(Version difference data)

↓

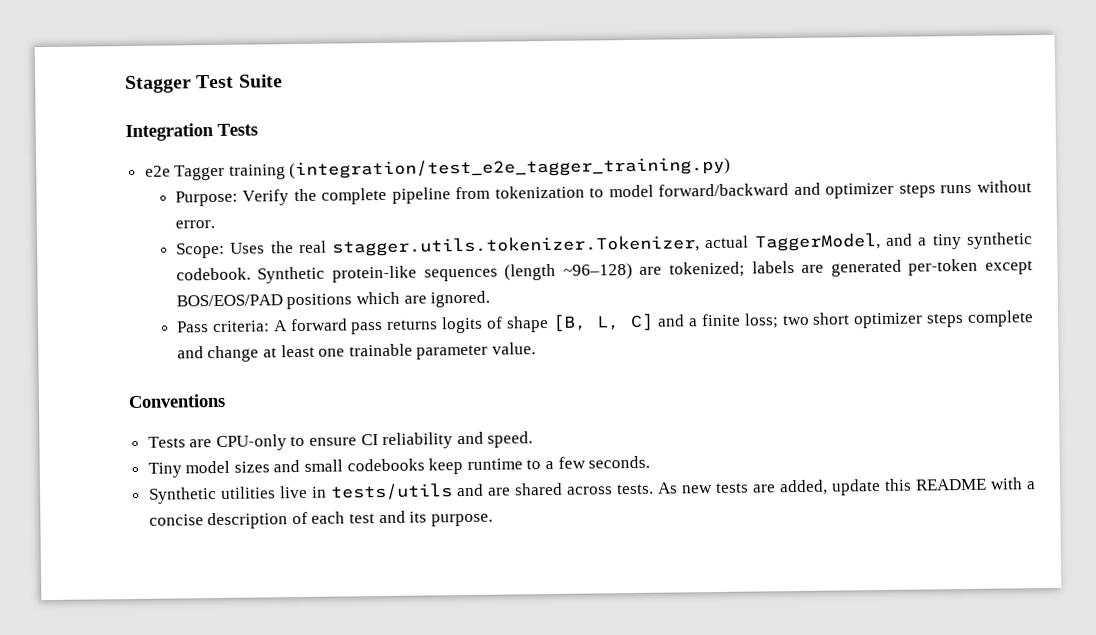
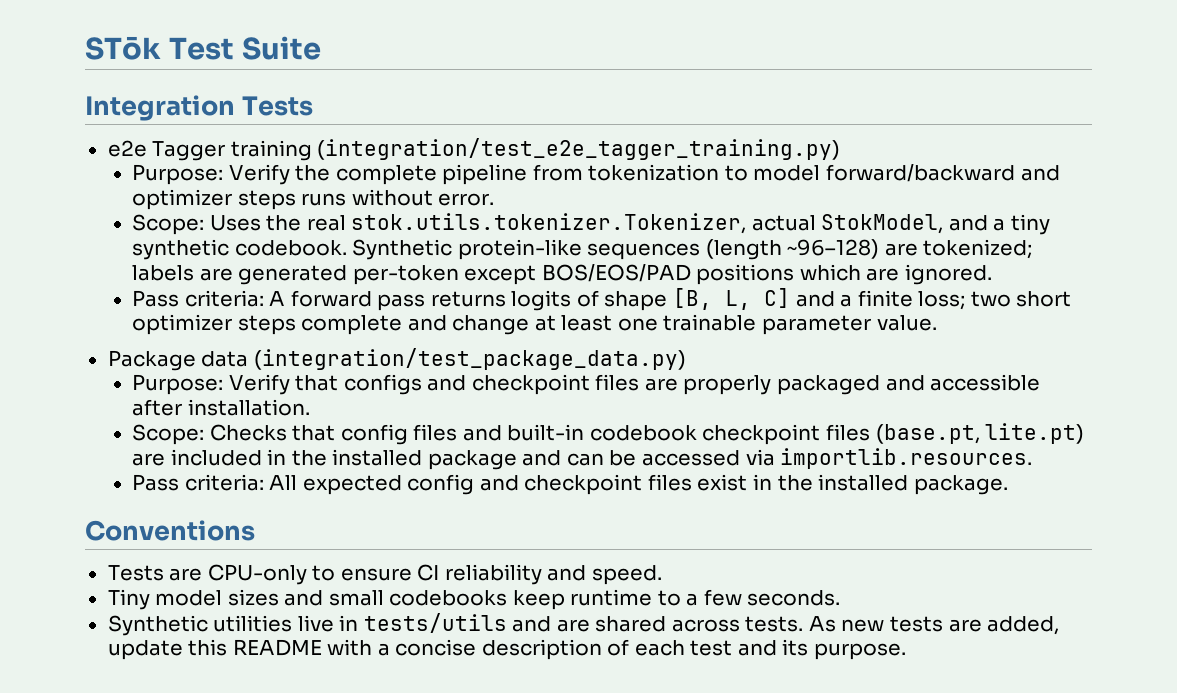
- Stagger Test Suite
+ STōk Test Suite
- Scope: Uses the real stagger.utils.tokenizer.Tokenizer, actual TaggerModel, and a tiny synthetic codebook.
+ Scope: Uses the real stok.utils.tokenizer.Tokenizer, actual StokModel, and a tiny synthetic codebook.
+ Package data (integration/test_package_data.py)
+ Purpose: Verify that configs and checkpoint files are properly packaged and accessible after installation.
+ Scope: Checks that config files and built-in codebook checkpoint files (base.pt, lite.pt) are included in the installed package and can be accessed via importlib.resources.
+ Pass criteria: All expected config and checkpoint files exist in the installed package.

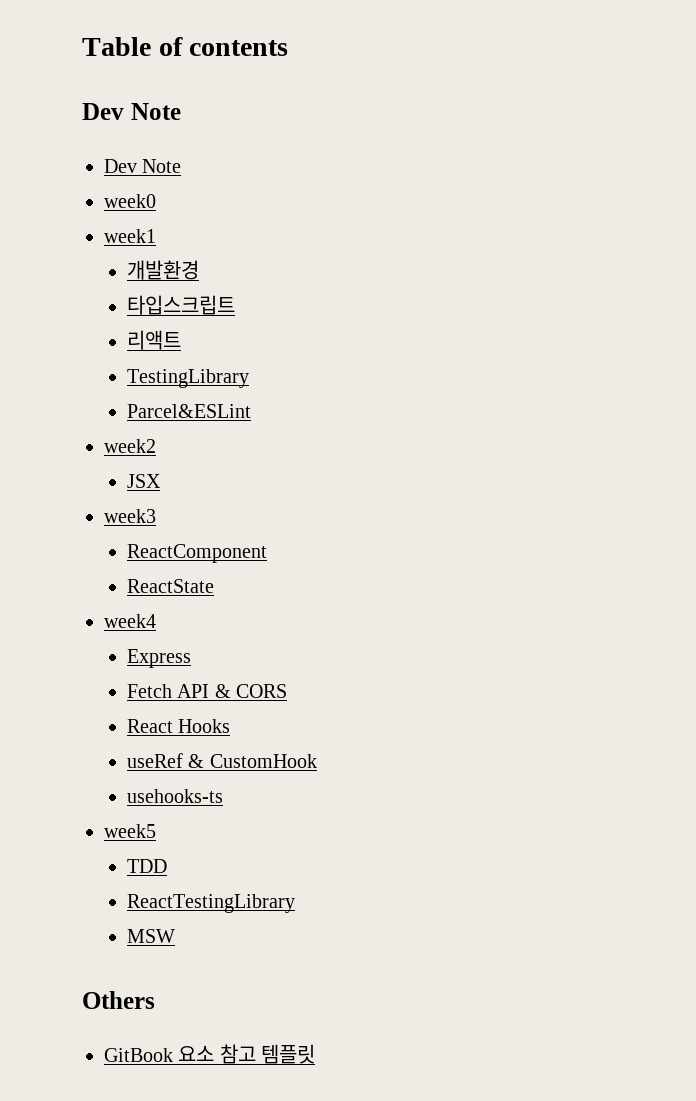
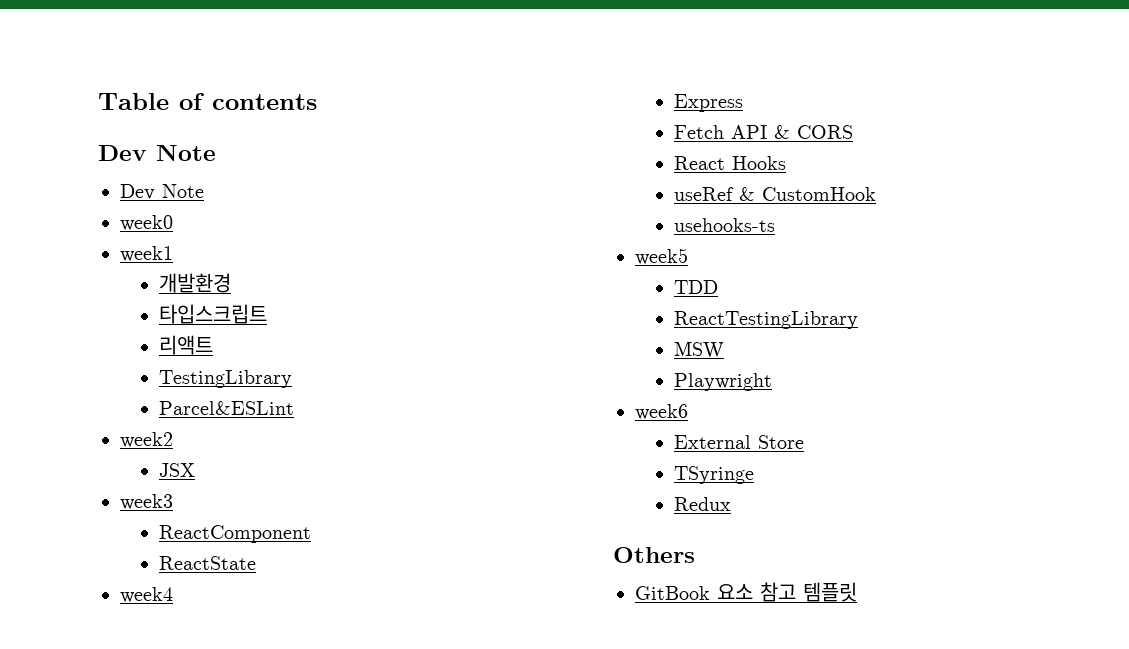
+ Playwright
+ week6
+ External Store
+ TSyringe
+ Redux

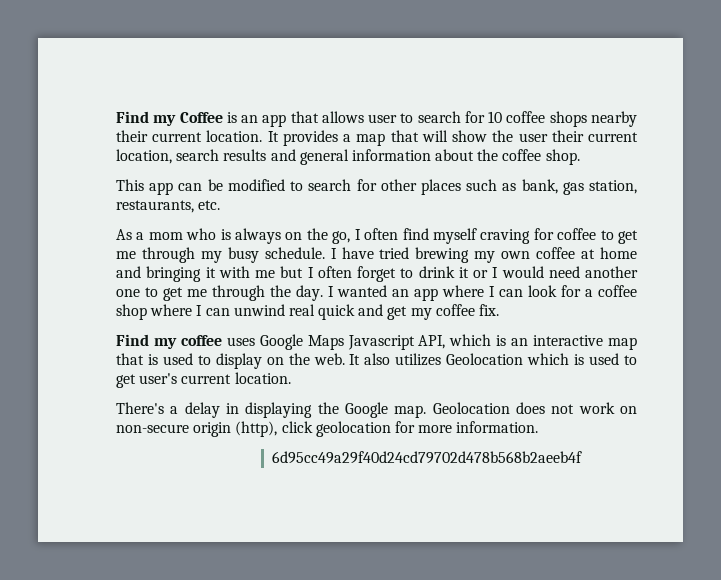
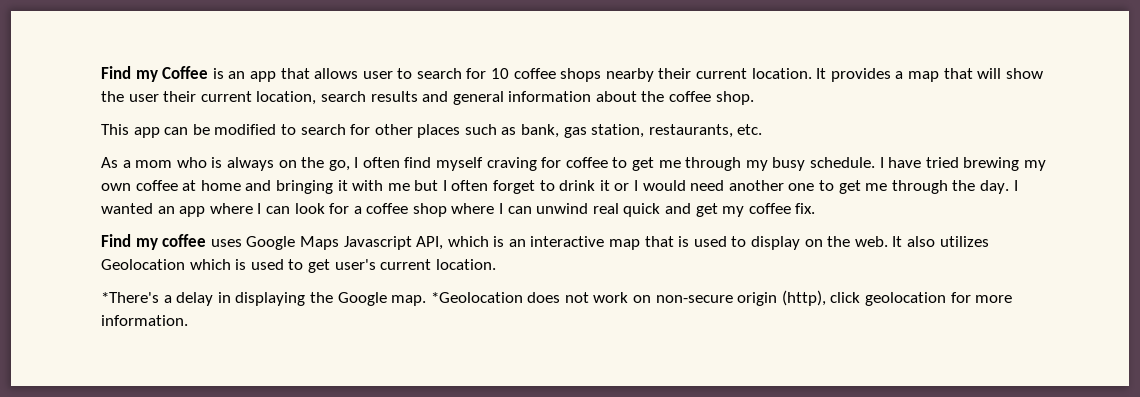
- There's a delay in displaying the Google map.
+ *There's a delay in displaying the Google map.
- Geolocation does not work on non-secure origin (http), click geolocation for more information.
+ *Geolocation does not work on non-secure origin (http), click geolocation for more information.
- 6d95cc49a29f40d24cd79702d478b568b2aeeb4f

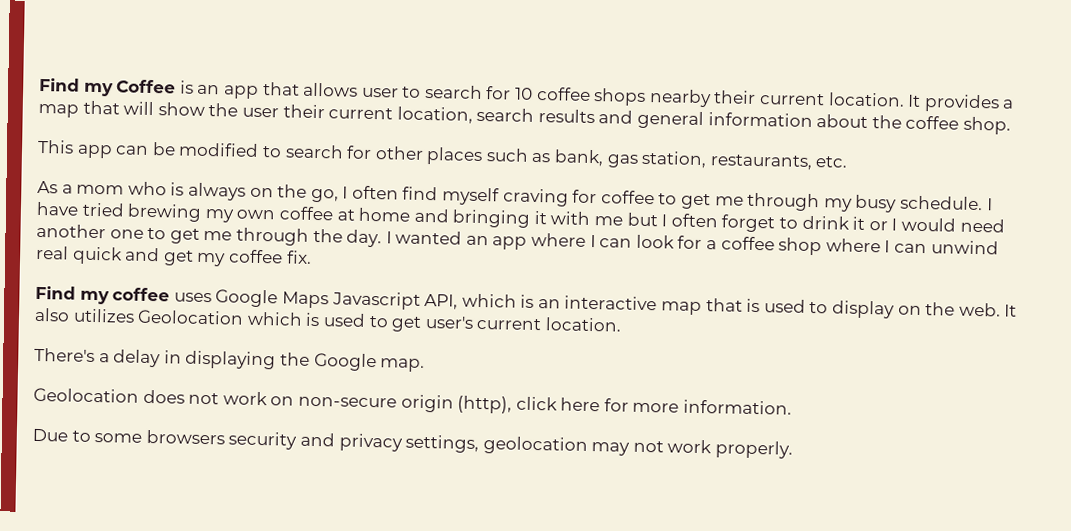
- *There's a delay in displaying the Google map. *Geolocation does not work on non-secure origin (http), click geolocation for more information.
+ There's a delay in displaying the Google map.
+ Geolocation does not work on non-secure origin (http), click here for more information.
+ Due to some browsers security and privacy settings, geolocation may not work properly.

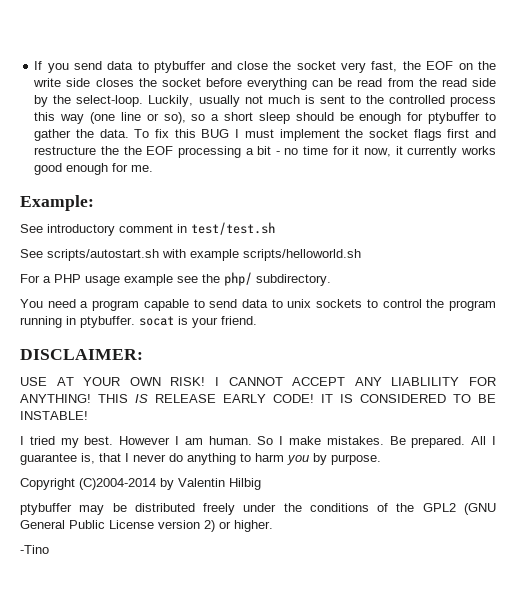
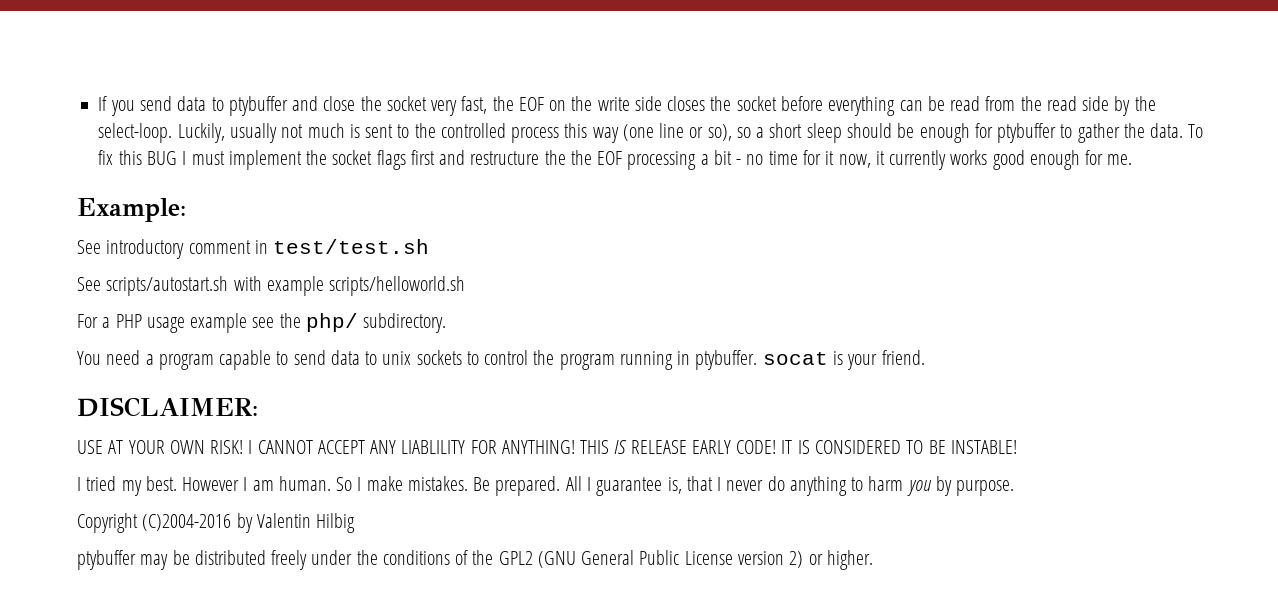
- Copyright (C)2004-2014 by Valentin Hilbig
+ Copyright (C)2004-2016 by Valentin Hilbig
- -Tino

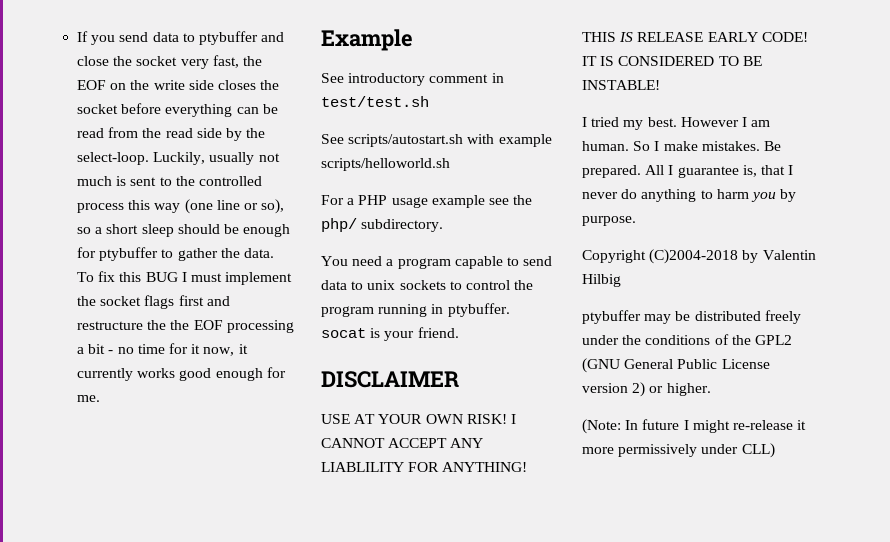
- Example:
+ Example
- DISCLAIMER:
+ DISCLAIMER
- Copyright (C)2004-2016 by Valentin Hilbig
+ Copyright (C)2004-2018 by Valentin Hilbig
+ (Note: In future I might re-release it more permissively under CLL)

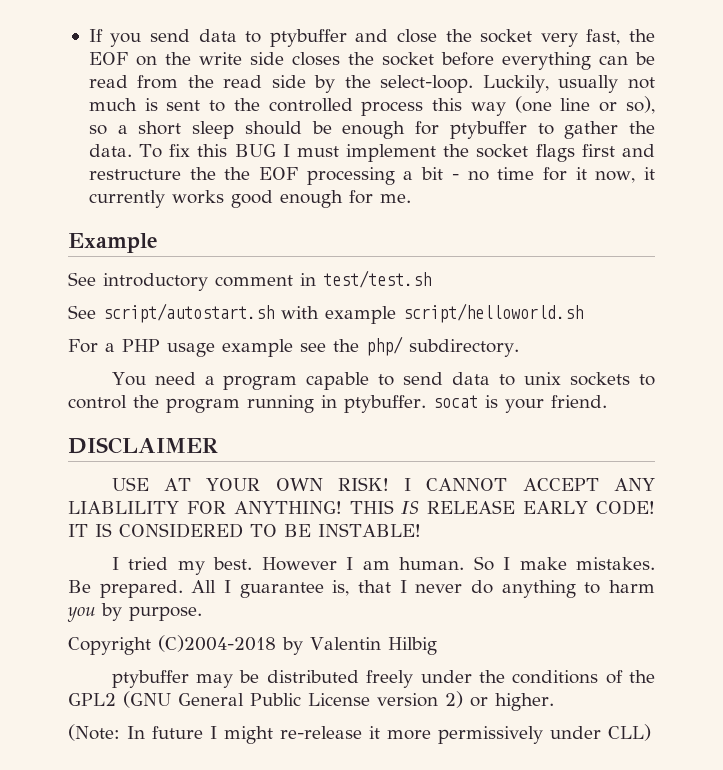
- See scripts/autostart.sh with example scripts/helloworld.sh
+ See script/autostart.sh with example script/helloworld.sh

↑

*WORK REQUIRED*
Each line of the entries where the string "with" occurs should be shown.

*EXERCISE RESULT*
- See scripts/autostart.sh with example scripts/helloworld.sh
+ See script/autostart.sh with example script/helloworld.sh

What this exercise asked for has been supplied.